Detecting stellar flares using conditional volatility

Vinay Kashyap Co-Author
Center for Astrophysics | Harvard & Smithsonian
 
Giovanni Motta Speaker
Columbia University
 
Wednesday, Aug 7: 11:55 AM - 12:15 PM
Topic-Contributed Paper Session 
Oregon Convention Center 
For more than forty years now, discrete-time models have been developed to reflect the so-called stylized features of financial time series. These properties, which include tail heaviness, asymmetry, volatility clustering and serial dependence without correlation, cannot be captured with traditional linear time series ARMA. Continuous-time ARMA (CARMA) are the continuous-time version of the well-known ARMA models, and they are convenient for modeling astronomical data, which are often unequally spaced in time. In this talk we will review ARMA and CARMA models and their application in astrophysics. We then present a novel and powerful method to analyze time series to detect flares in TESS light curves.
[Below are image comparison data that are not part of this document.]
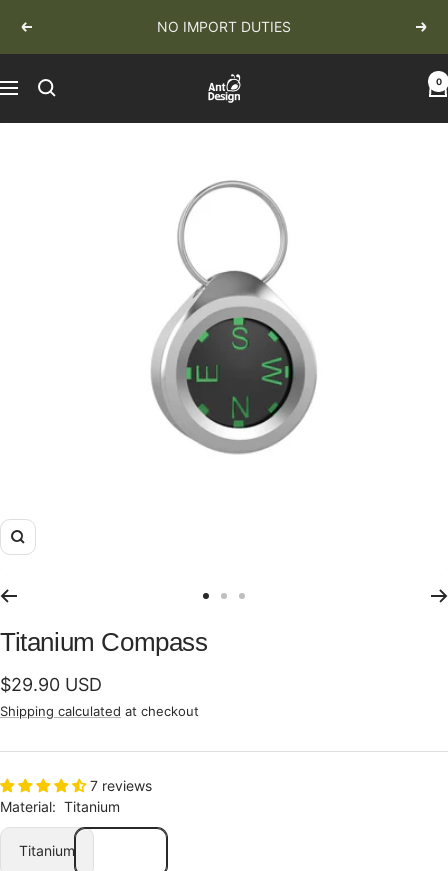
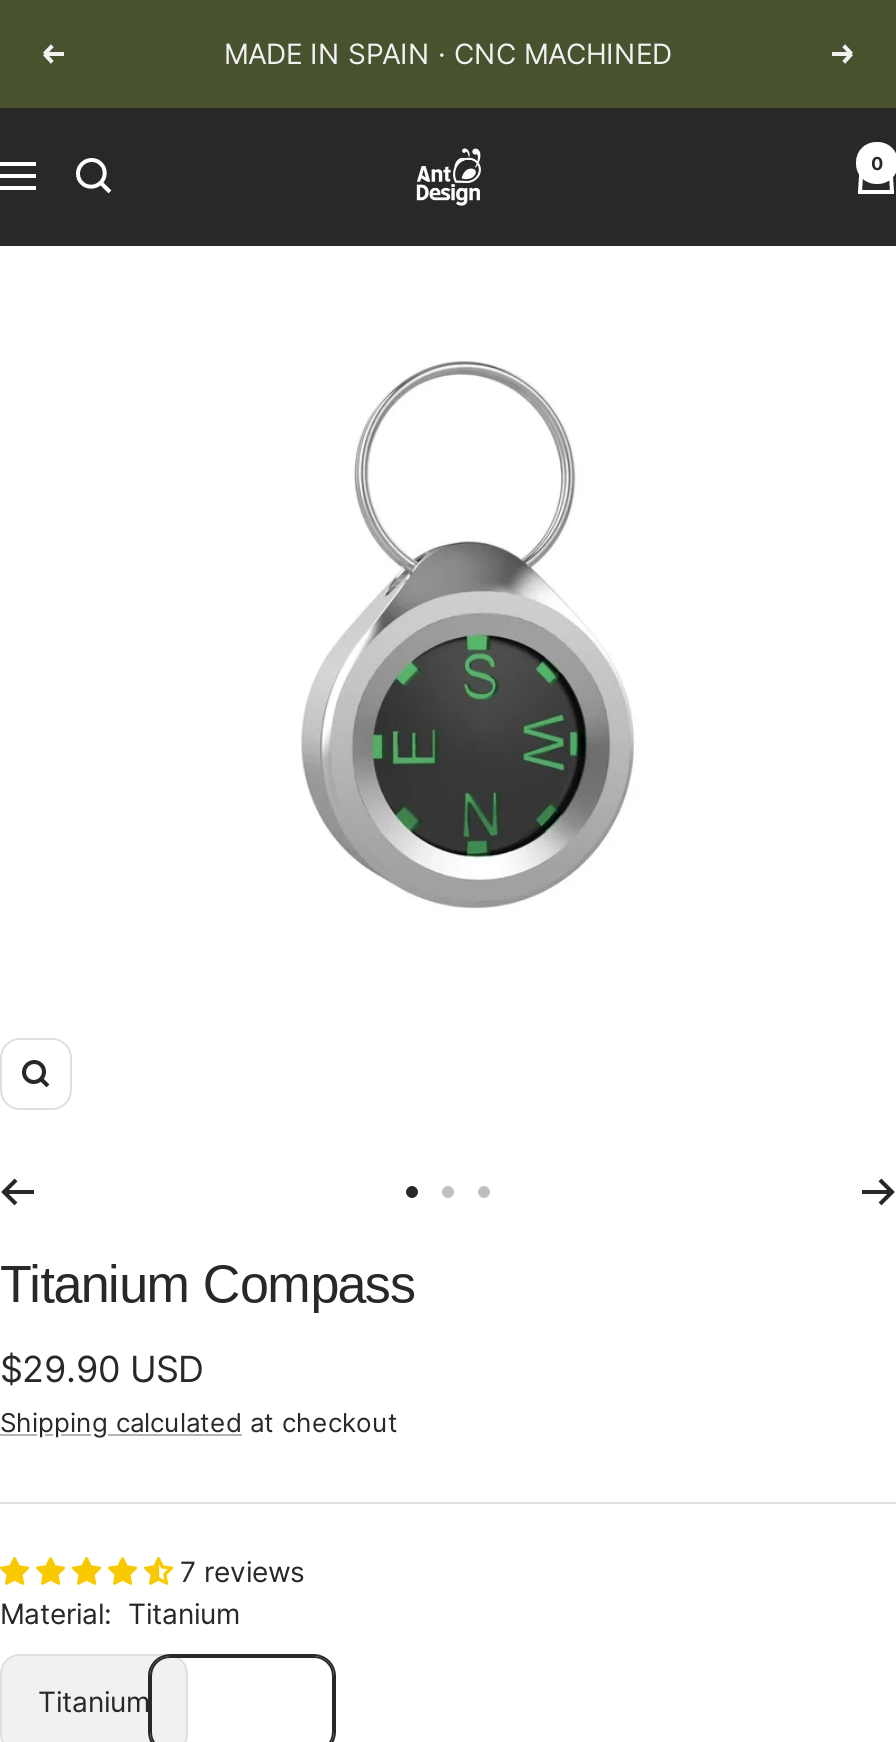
- NO IMPORT DUTIES
+ MADE IN SPAIN · CNC MACHINED
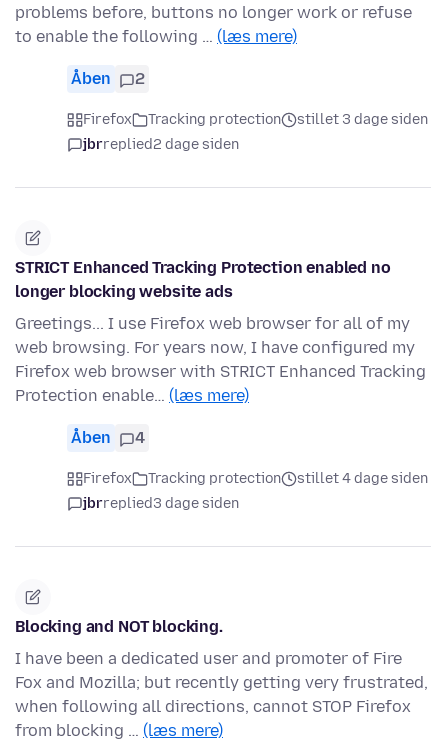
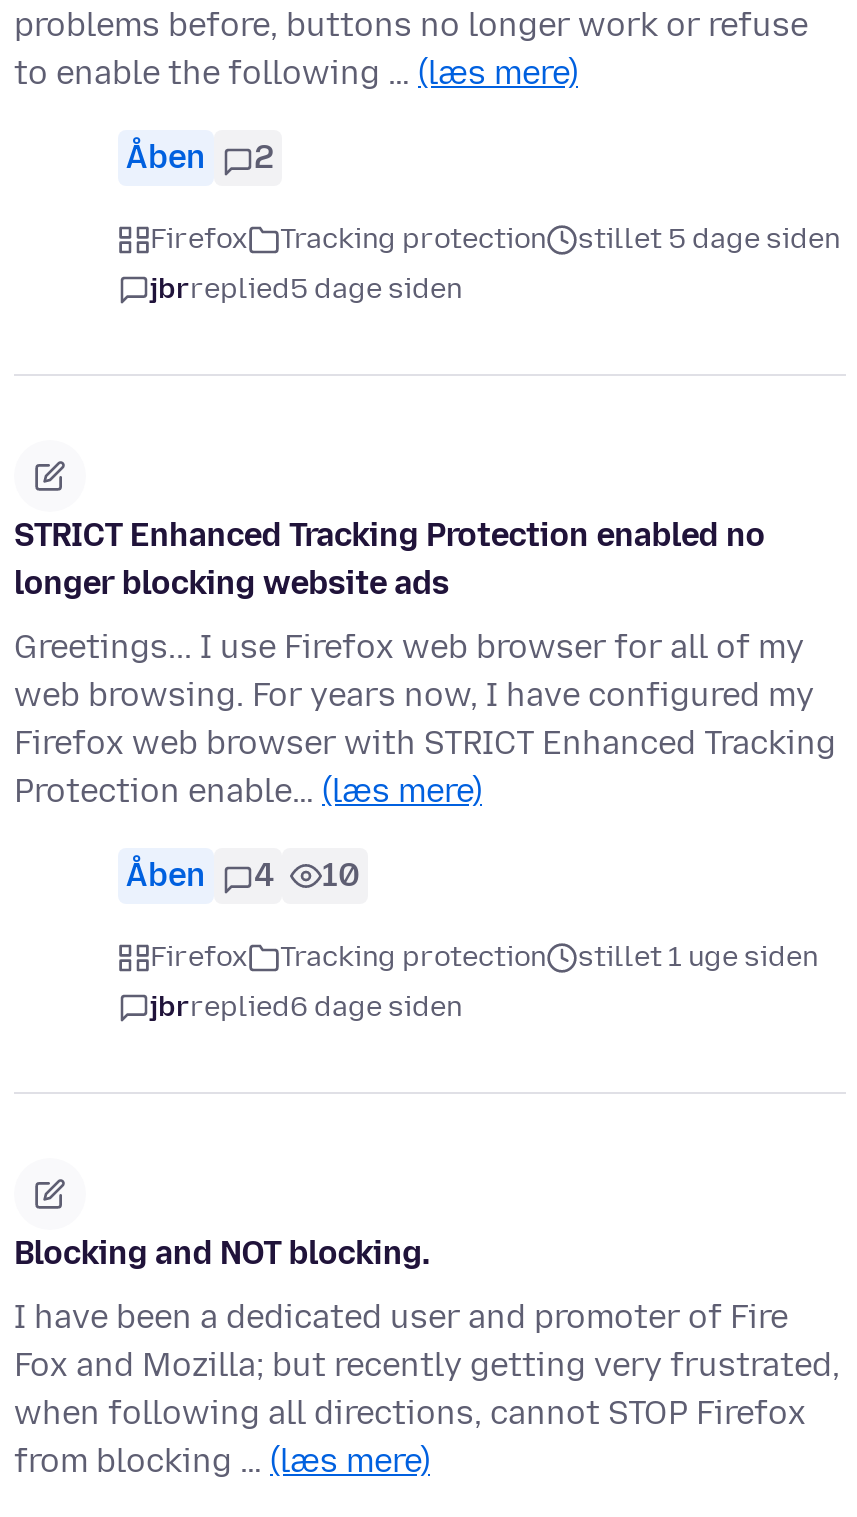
- stillet 3 dage siden
+ stillet 5 dage siden

- jbrreplied2 dage siden
+ jbrreplied5 dage siden

+ 10

- stillet 4 dage siden
+ stillet 1 uge siden

- jbrreplied3 dage siden
+ jbrreplied6 dage siden
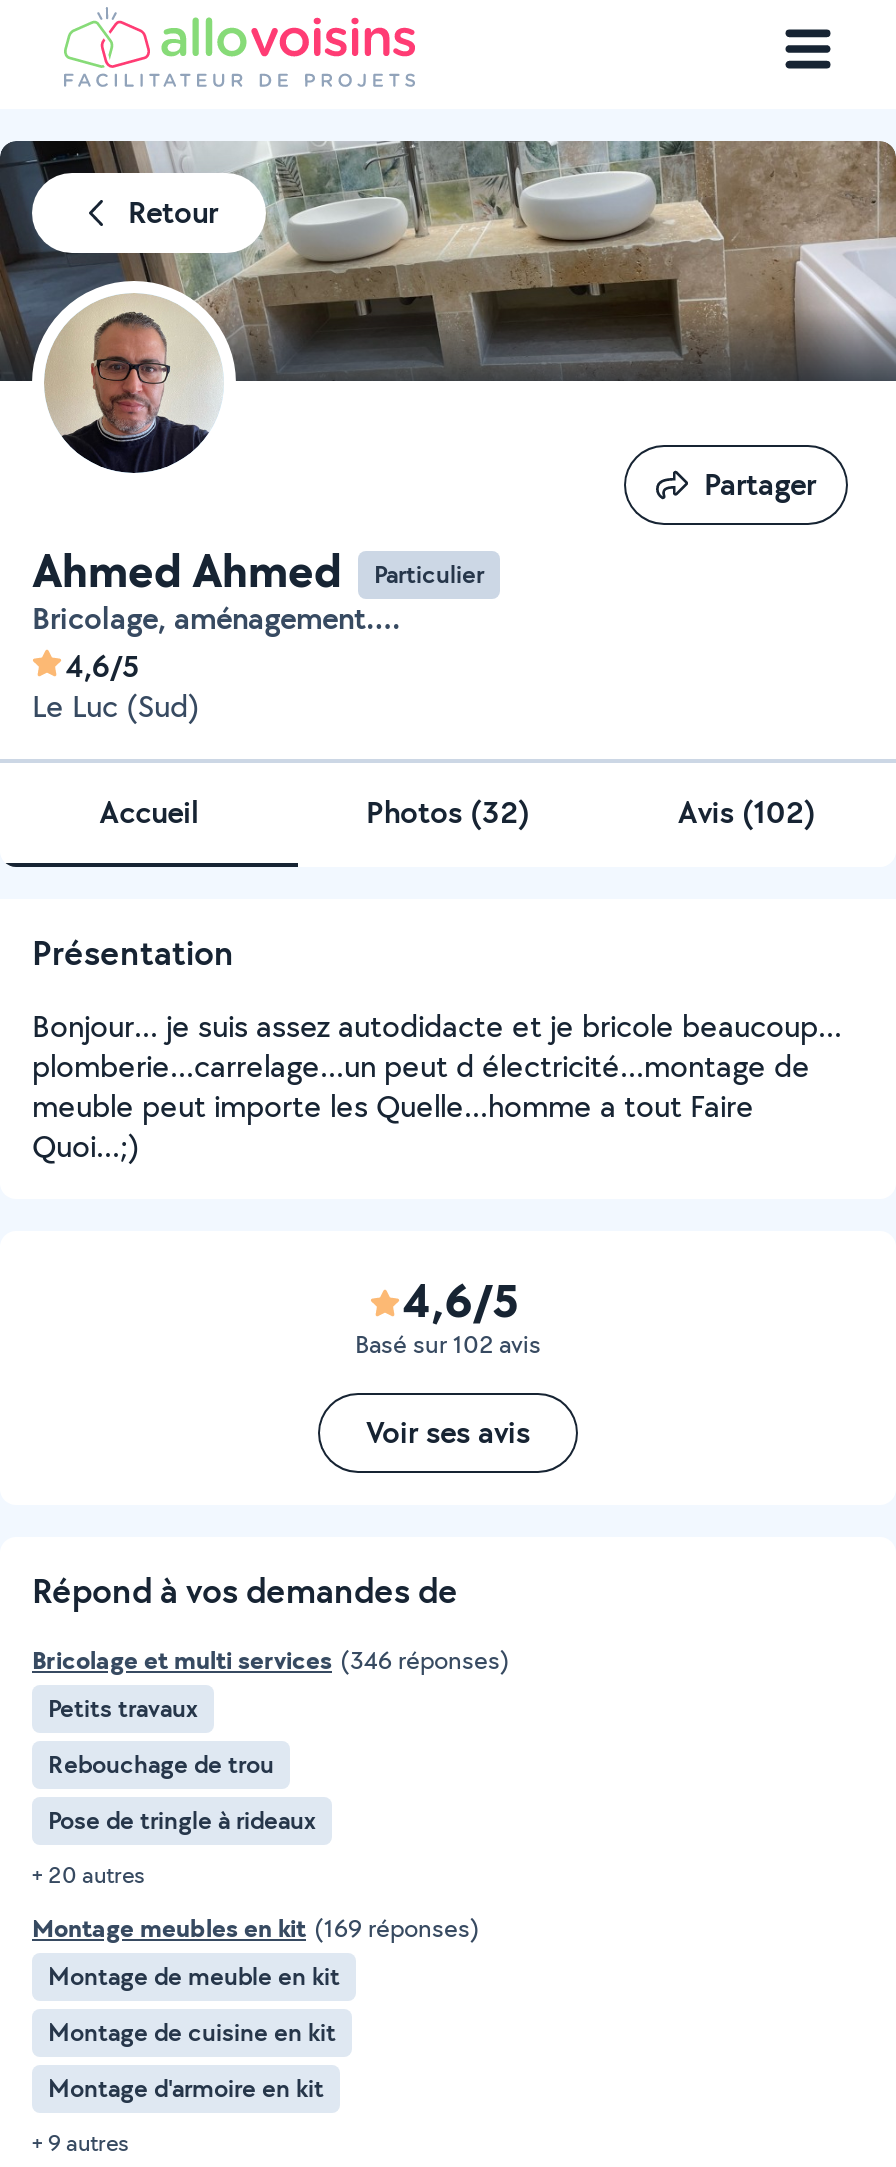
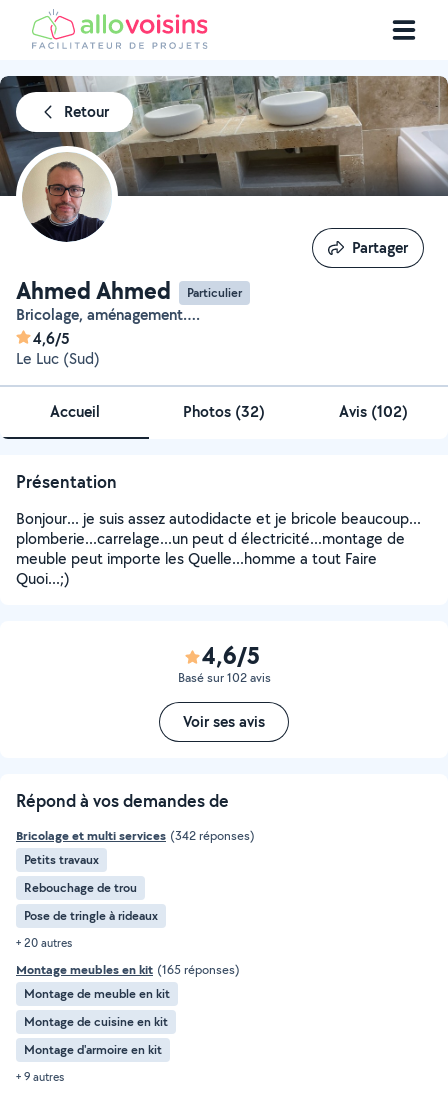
- Bricolage et multi services (346 réponses)
+ Bricolage et multi services (342 réponses)

- Montage meubles en kit (169 réponses)
+ Montage meubles en kit (165 réponses)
First, we remove the trend using a time-varying deterministic harmonic fit so to capture changes in the deterministic amplitude of the light curve. Then we enlighten the analogy between the stochastic part of the light curves and GARCH processes. We demonstrate that flares can be detected as significantly large deviations from the baseline. We apply the method on exemplar light curves from two flaring stars, and discuss some of the diagnostics that become amenable to measurement.